No, I don't mean too excited, upset, I mean too excited, hopeful.

Because in spite of the knowledge gap expressed by that 72 % of those polled:

Bush's approval rating for his handling of the military operation in Iraq fell to 53 percent among those surveyed on July 10-11, from 65 percent in a May 29-30 poll, and a high of 74 percent in an April 10-11 poll taken just after Saddam Hussein was ousted from power in Iraq, Newsweek said.

And astonishingly:

The president's overall rating slipped to 55 percent from 61 percent in the May poll.


Among registered voters, 50 percent said issues of the economy and jobs would be more important than terrorism and homeland security in determining their vote in next year's presidential elections. Twenty-two percent said terrorism and homeland security would be more important issues.

The registered voters surveyed were split on whether they wanted Bush to serve another term, with 47 percent saying they would like to see Bush re-elected and 46 percent saying they would not, while 7 percent were undecided.

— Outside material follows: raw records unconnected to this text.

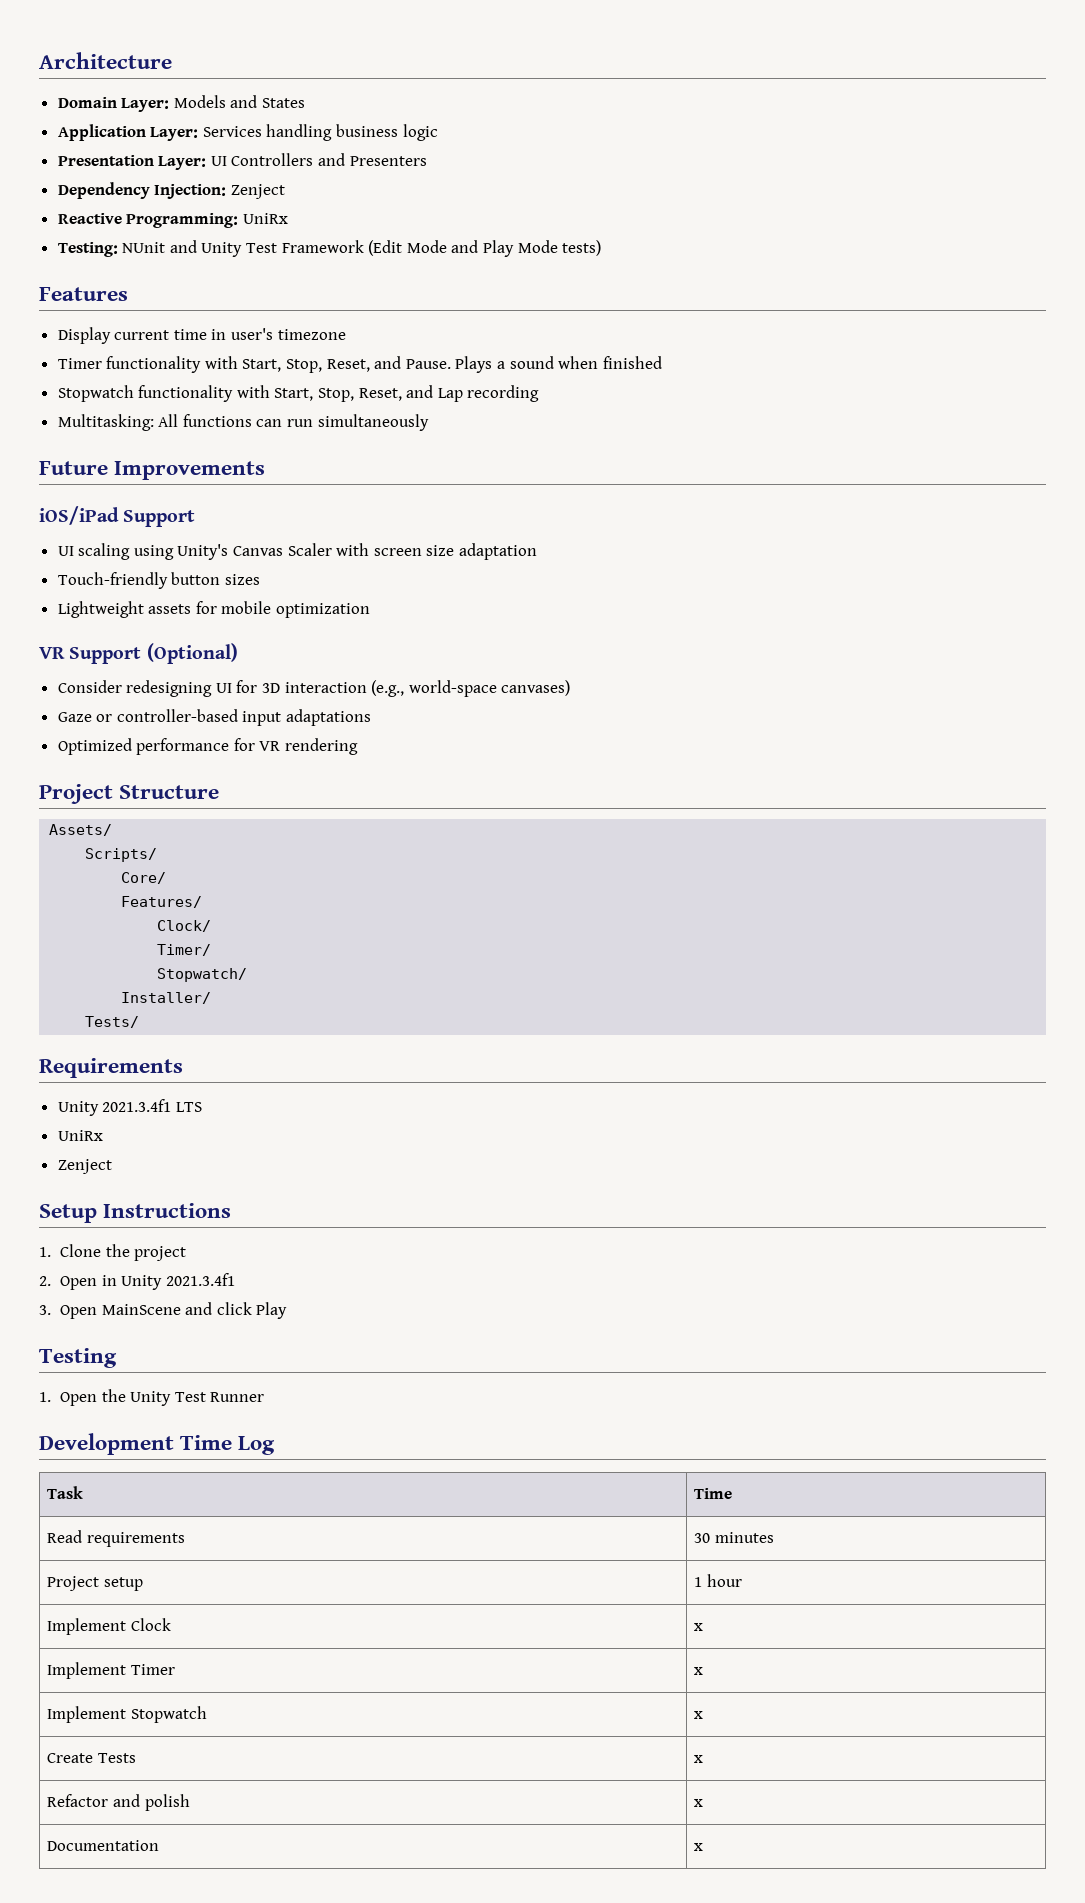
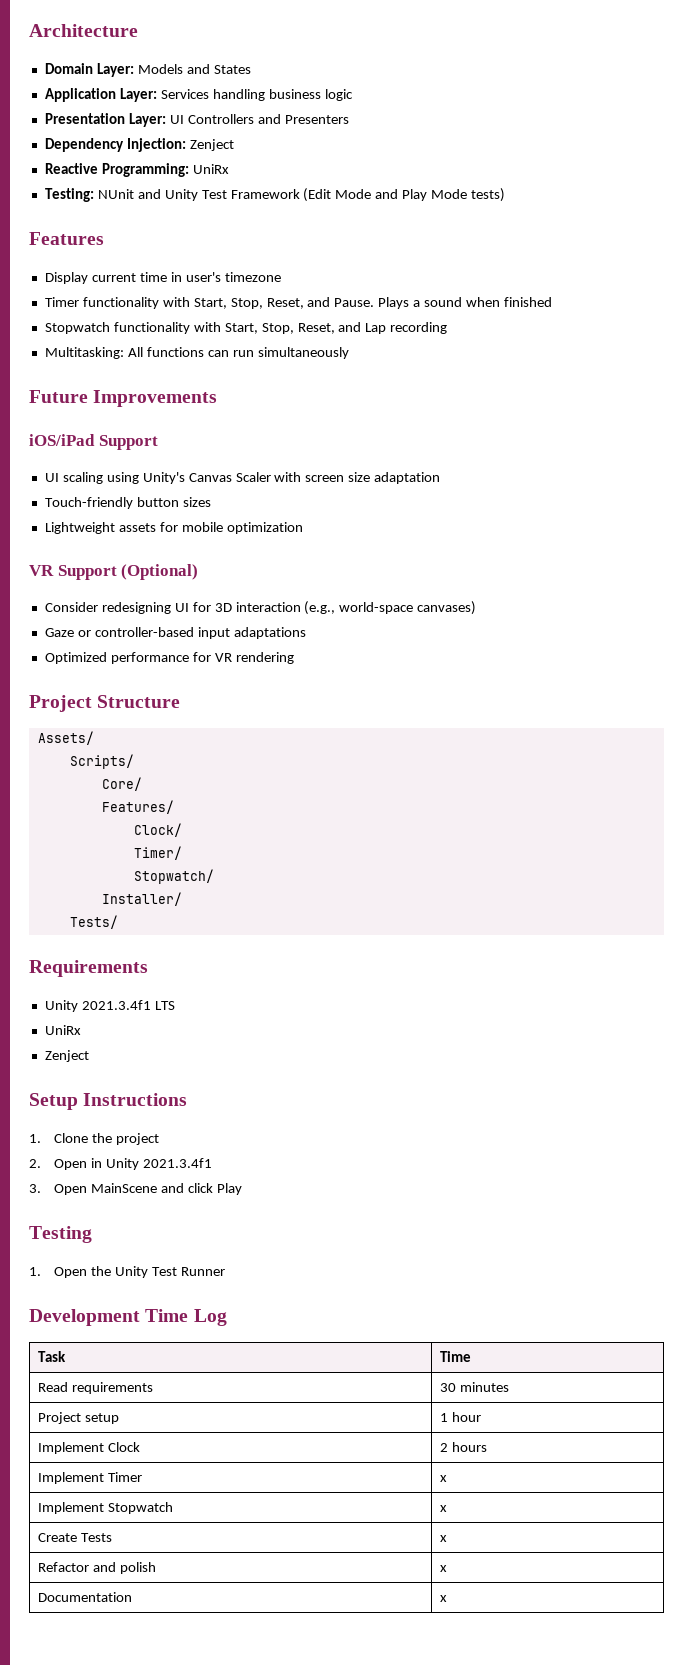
- Implement Clock | x
+ Implement Clock | 2 hours

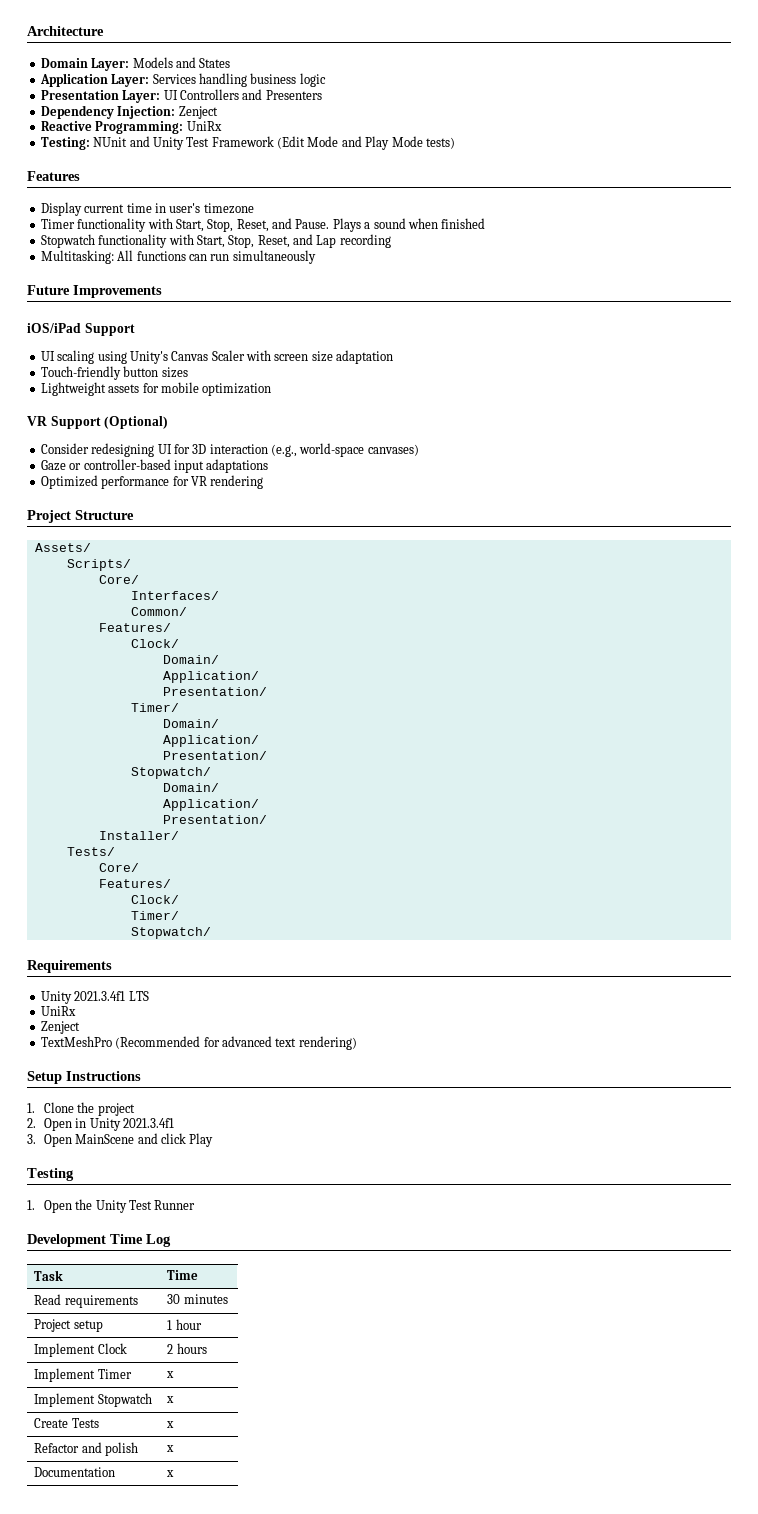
+ Interfaces/
+ Common/
+ Features/
+ Clock/
+ Domain/
+ Application/
+ Presentation/
+ Timer/
+ Domain/
+ Application/
+ Presentation/
+ Stopwatch/
+ Domain/
+ Application/
+ Presentation/
+ Installer/
+ Tests/
+ Core/
- Installer/
- Tests/
+ TextMeshPro (Recommended for advanced text rendering)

Okay, it's just one poll, although others seem to be "trending" in the same direction. I'm generally skeptical of polls, but I've reluctantly come to accept that quite aside from any value they have in telling you accurately where the rest of America stands, they influence the opinions of the opinion-makers. In Eric Alterman's priceless trop, polls are another way to "work the refs."

Anyone with a more nuanced understanding of statistics is invited to comment.